▶ **Task item**: Search the lines of the records for the word "span", and copy every line that has it.

BEGIN Supplied information

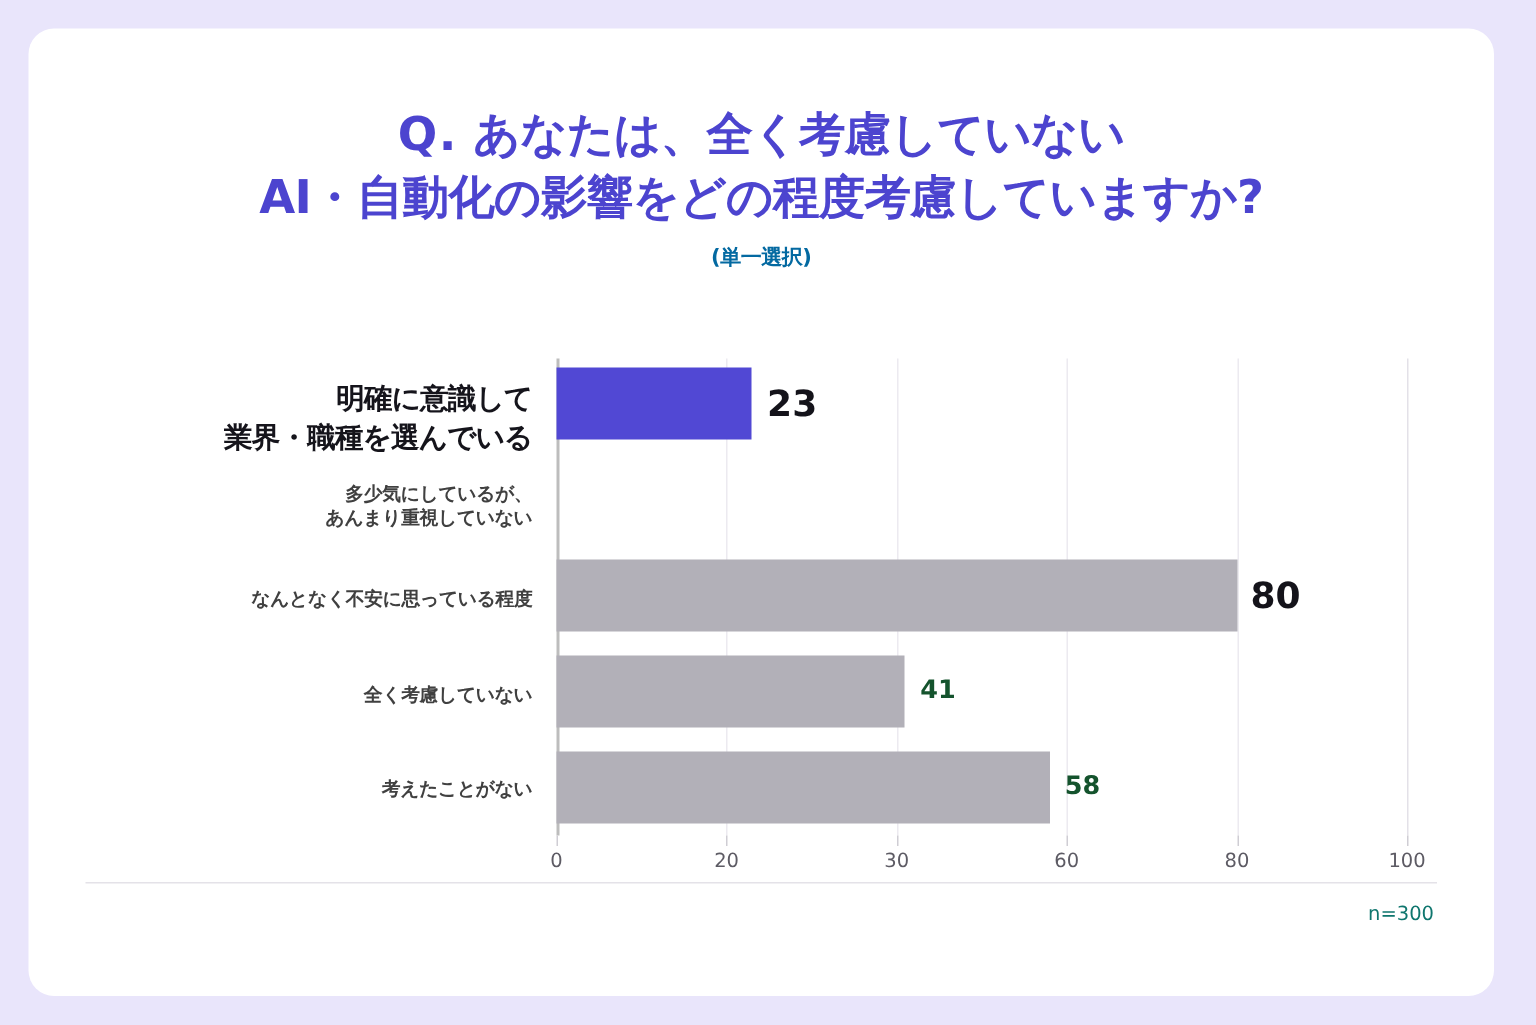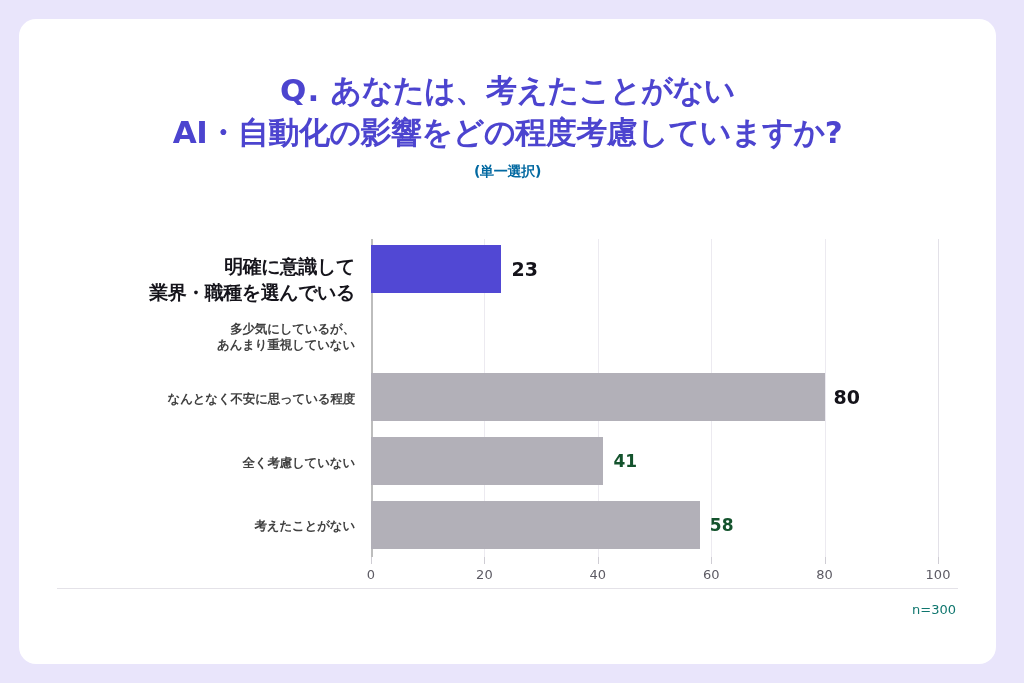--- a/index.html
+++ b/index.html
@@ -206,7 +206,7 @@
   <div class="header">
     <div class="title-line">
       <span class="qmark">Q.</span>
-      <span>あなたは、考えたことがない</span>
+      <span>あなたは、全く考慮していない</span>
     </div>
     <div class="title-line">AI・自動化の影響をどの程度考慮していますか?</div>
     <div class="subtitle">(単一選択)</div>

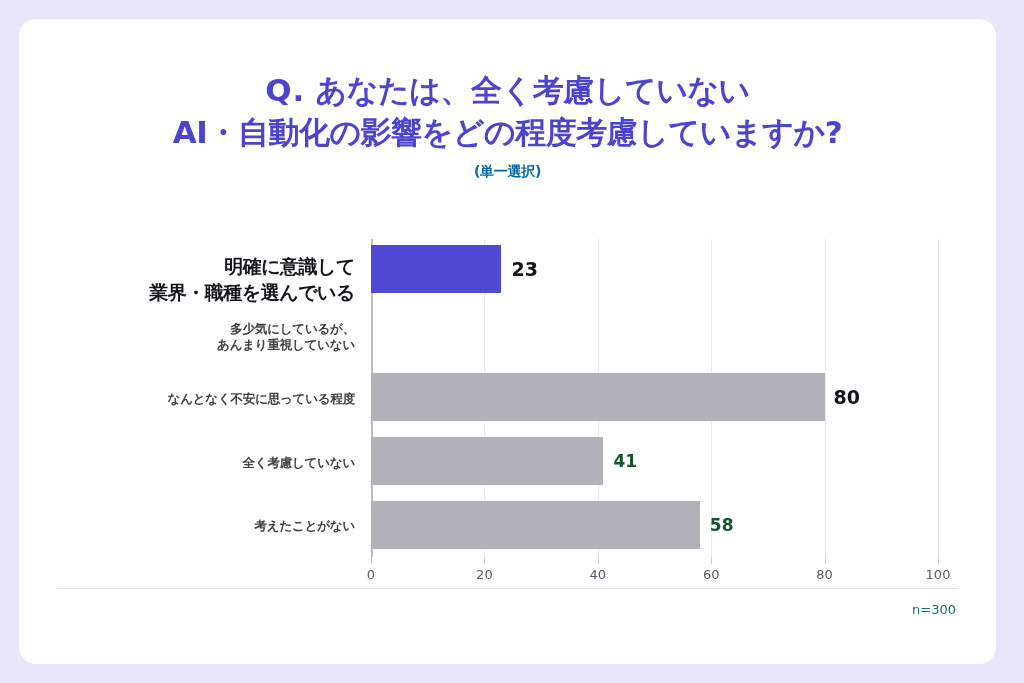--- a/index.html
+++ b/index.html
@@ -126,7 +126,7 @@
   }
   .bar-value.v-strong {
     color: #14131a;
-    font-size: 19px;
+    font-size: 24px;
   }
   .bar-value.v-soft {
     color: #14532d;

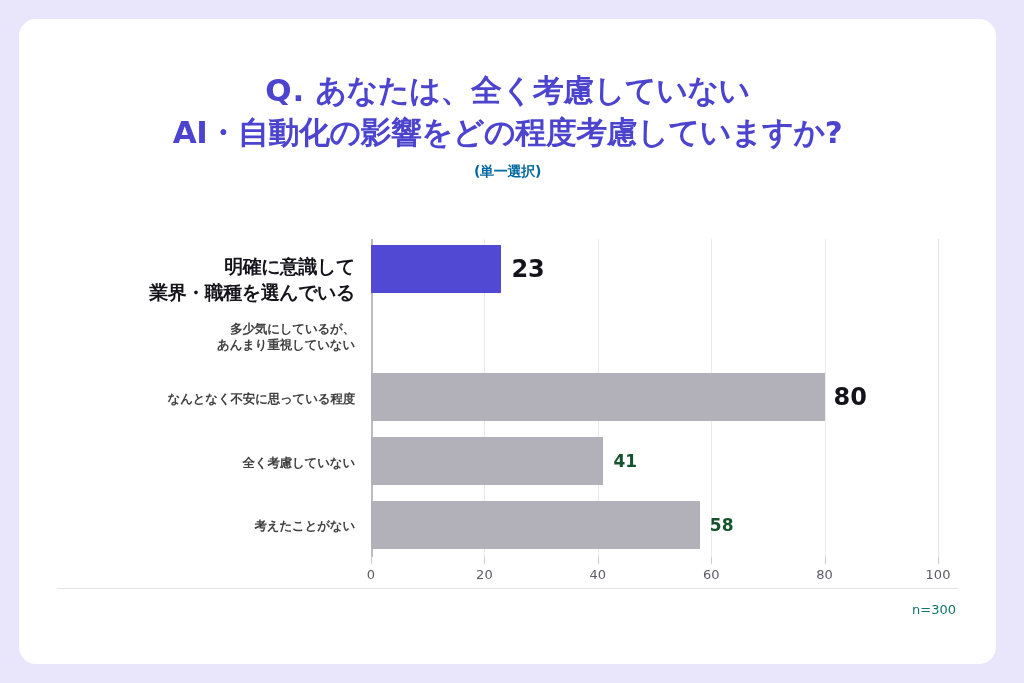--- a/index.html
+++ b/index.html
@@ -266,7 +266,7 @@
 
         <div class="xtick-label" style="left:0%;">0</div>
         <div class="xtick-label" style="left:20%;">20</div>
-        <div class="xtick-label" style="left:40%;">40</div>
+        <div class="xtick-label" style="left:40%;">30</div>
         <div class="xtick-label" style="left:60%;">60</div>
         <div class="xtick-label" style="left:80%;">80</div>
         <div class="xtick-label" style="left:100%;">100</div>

END Supplied information
BEGIN Supplied information

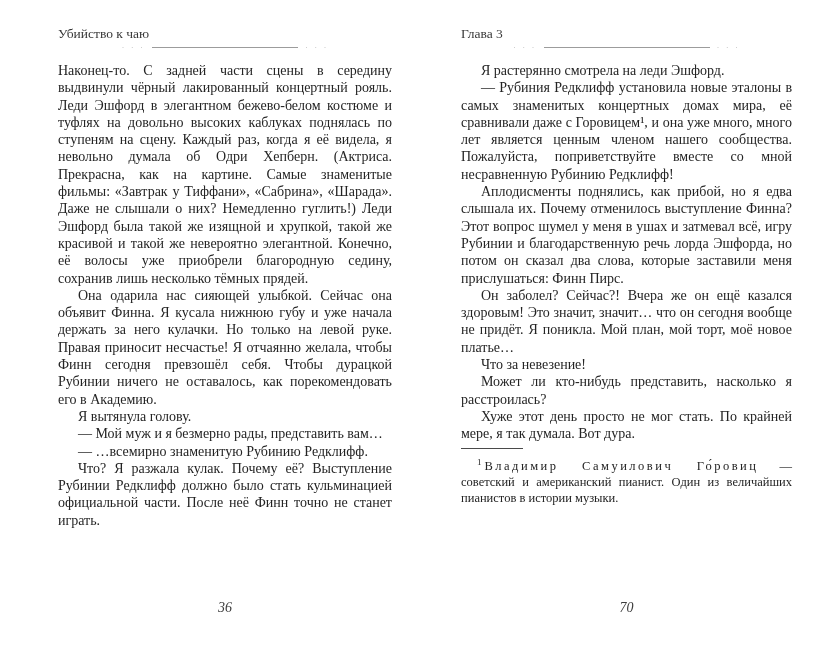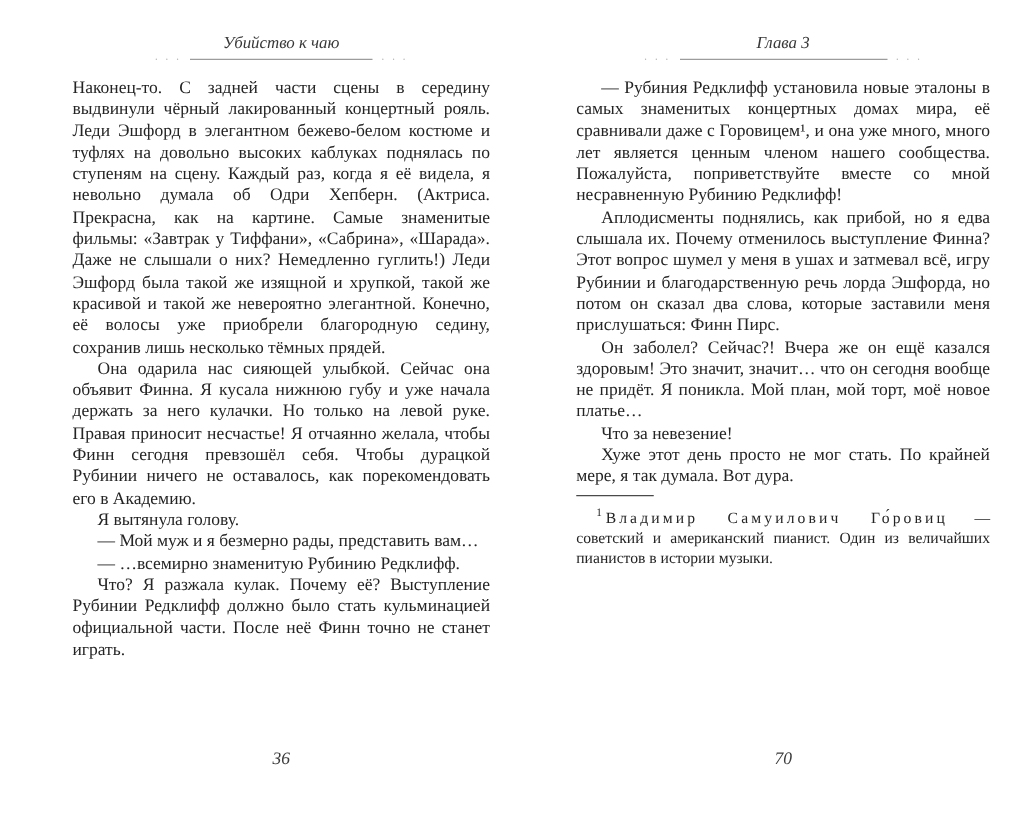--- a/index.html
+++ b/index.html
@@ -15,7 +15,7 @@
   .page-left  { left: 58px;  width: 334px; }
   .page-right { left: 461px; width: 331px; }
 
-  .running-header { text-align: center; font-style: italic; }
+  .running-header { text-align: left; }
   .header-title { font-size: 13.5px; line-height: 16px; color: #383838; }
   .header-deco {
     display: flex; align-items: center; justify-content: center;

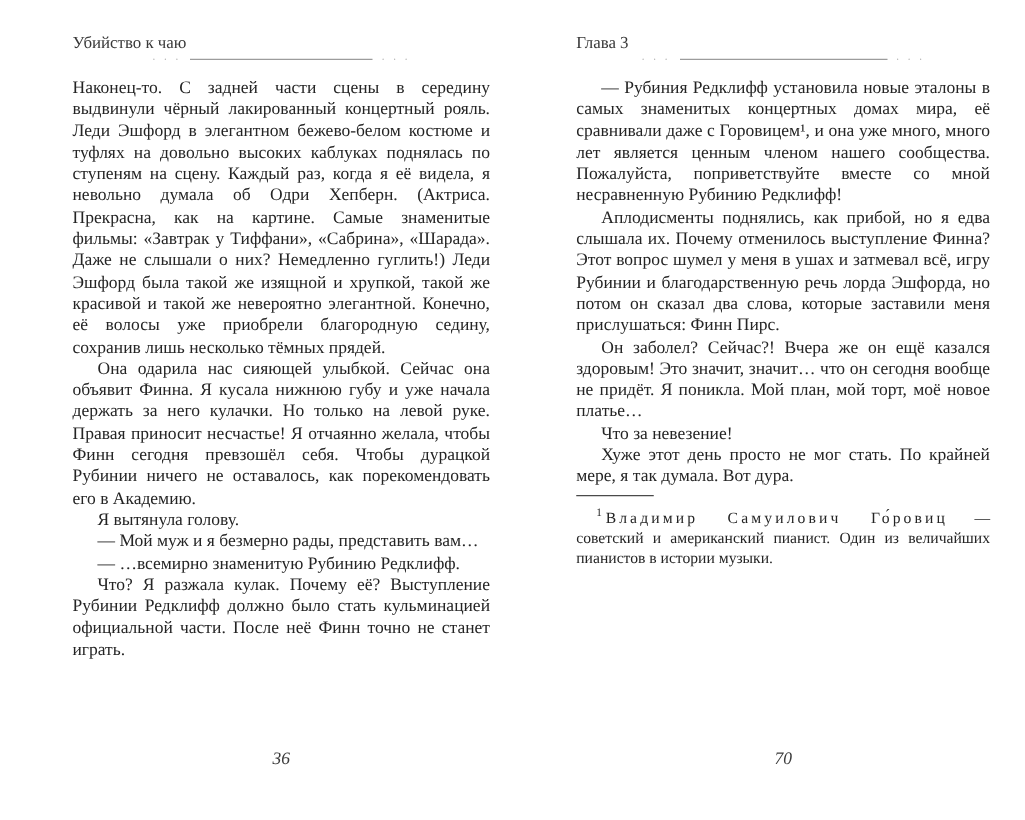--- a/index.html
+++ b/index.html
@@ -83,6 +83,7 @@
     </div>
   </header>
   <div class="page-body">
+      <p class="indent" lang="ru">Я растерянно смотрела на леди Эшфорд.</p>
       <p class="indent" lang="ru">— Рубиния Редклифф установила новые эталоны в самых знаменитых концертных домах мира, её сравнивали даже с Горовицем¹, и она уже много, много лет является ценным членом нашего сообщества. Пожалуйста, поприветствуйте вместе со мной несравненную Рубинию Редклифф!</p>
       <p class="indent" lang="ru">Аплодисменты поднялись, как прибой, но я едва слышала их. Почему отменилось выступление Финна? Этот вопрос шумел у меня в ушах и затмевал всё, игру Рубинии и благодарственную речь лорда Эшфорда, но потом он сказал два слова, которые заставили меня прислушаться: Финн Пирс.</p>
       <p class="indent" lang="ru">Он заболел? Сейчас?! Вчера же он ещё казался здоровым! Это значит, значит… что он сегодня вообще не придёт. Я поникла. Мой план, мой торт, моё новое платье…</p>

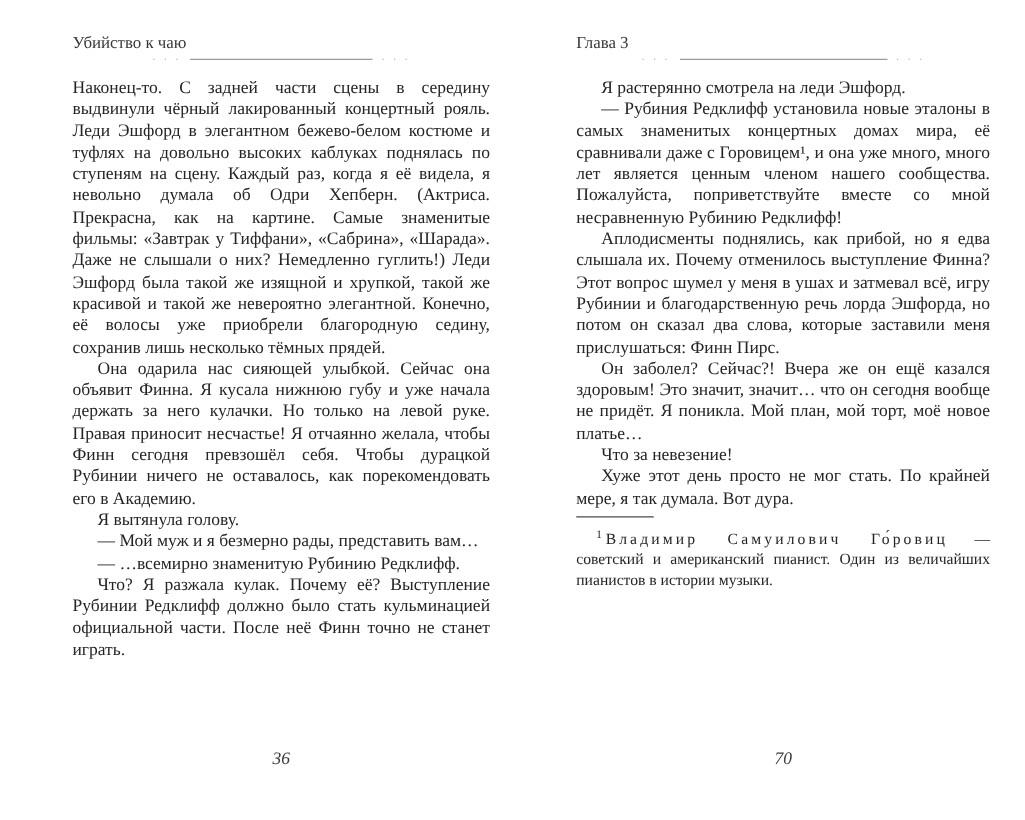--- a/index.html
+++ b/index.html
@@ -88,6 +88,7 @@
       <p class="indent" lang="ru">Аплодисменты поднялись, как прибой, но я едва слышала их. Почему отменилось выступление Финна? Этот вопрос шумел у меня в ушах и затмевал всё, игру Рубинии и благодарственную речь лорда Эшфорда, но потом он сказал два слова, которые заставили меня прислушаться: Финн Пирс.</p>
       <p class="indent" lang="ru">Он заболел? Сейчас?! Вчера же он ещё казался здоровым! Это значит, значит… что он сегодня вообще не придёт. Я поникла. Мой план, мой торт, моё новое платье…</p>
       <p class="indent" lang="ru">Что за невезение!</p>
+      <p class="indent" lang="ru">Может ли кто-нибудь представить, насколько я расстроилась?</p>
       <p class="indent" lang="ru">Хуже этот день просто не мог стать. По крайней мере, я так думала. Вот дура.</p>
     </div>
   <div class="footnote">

END Supplied information

▶ **Solution**:
       <span class="qmark">Q.</span>
-      <span>あなたは、考えたことがない</span>
+      <span>あなたは、全く考慮していない</span>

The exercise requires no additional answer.